From 586cce1cb3329f2740559e3a90d7120885ca7ece Mon Sep 17 00:00:00 2001
From: ssjia <ssjia@devvm26340.ftw0.facebook.com>
Date: Wed, 15 Apr 2026 10:05:55 -0700
Subject: [PATCH 1/2] [ET-VK] Fix use-after-free in PrepackNode when TensorRefs
 are shared
MIME-Version: 1.0
Content-Type: text/plain; charset=UTF-8
Content-Transfer-Encoding: 8bit

When a model has shared/tied weights (e.g. tied embeddings in transformers), the serialization deduplicates them into a single TensorRef that multiple PrepackNodes reference. Previously, `PrepackNode::create_staging_buffer()` called `tref->free_buffer()` unconditionally after copying weight data to a GPU staging buffer.

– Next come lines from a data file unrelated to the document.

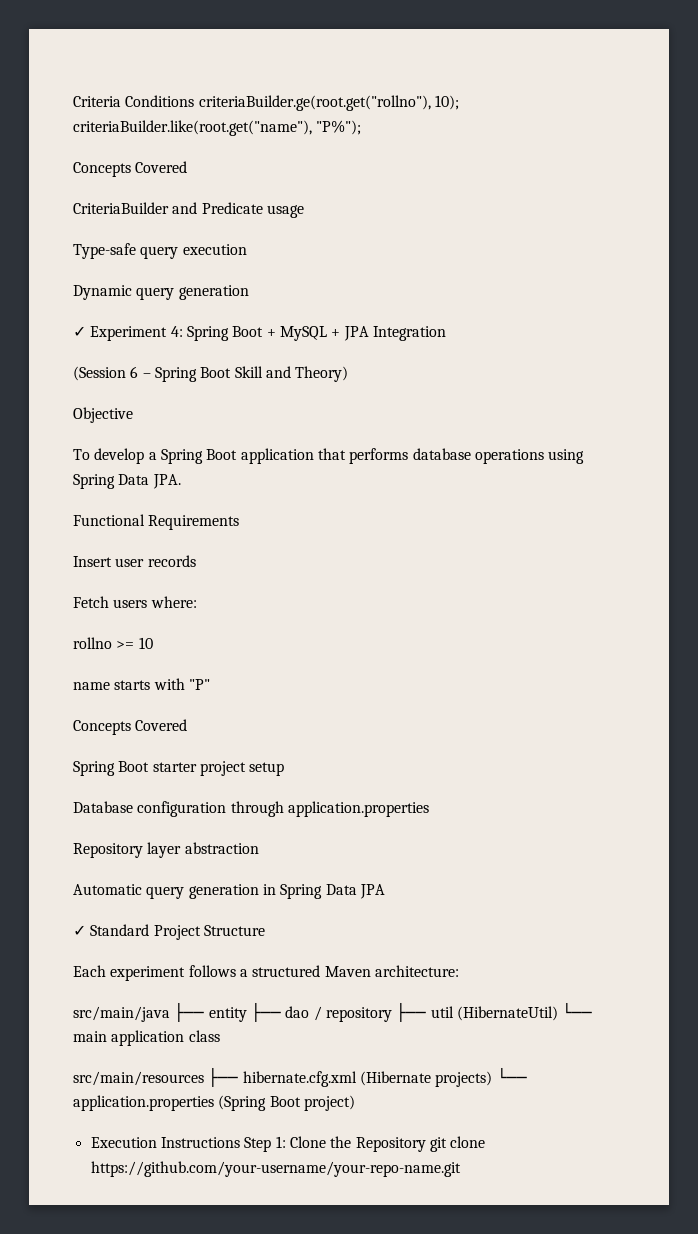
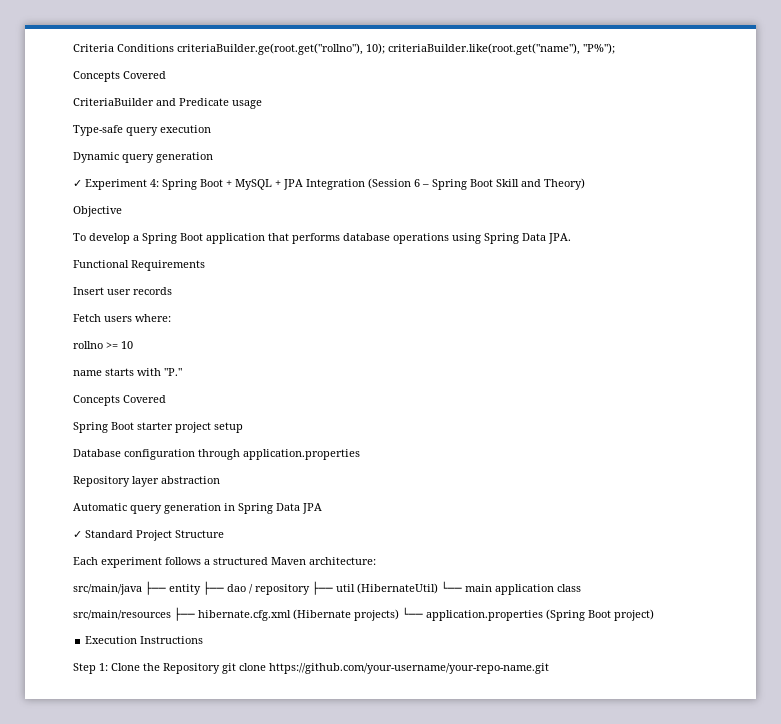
- ✓ Experiment 4: Spring Boot + MySQL + JPA Integration
- (Session 6 – Spring Boot Skill and Theory)
+ ✓ Experiment 4: Spring Boot + MySQL + JPA Integration (Session 6 – Spring Boot Skill and Theory)
- name starts with "P"
+ name starts with "P."
- Execution Instructions Step 1: Clone the Repository git clone https://github.com/your-username/your-repo-name.git
+ Execution Instructions
+ Step 1: Clone the Repository git clone https://github.com/your-username/your-repo-name.git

This meant the first PrepackNode to execute would free the underlying host memory, and subsequent PrepackNodes sharing the same TensorRef would read from a dangling pointer — producing garbage/NaN values in prepacked weight and bias tensors on the GPU.

The fix adds a `prepack_use_count` field to `TensorRef` that tracks how many PrepackNodes still need to read from it. Each PrepackNode increments the count in its constructor and decrements it after copying data. The buffer is only freed when the count reaches zero. This preserves the original eager-free behavior for non-shared weights (freeing immediately after the single consumer copies) while correctly deferring the free for shared weights until the last consumer is done — avoiding both the use-after-free and unnecessary peak memory increase.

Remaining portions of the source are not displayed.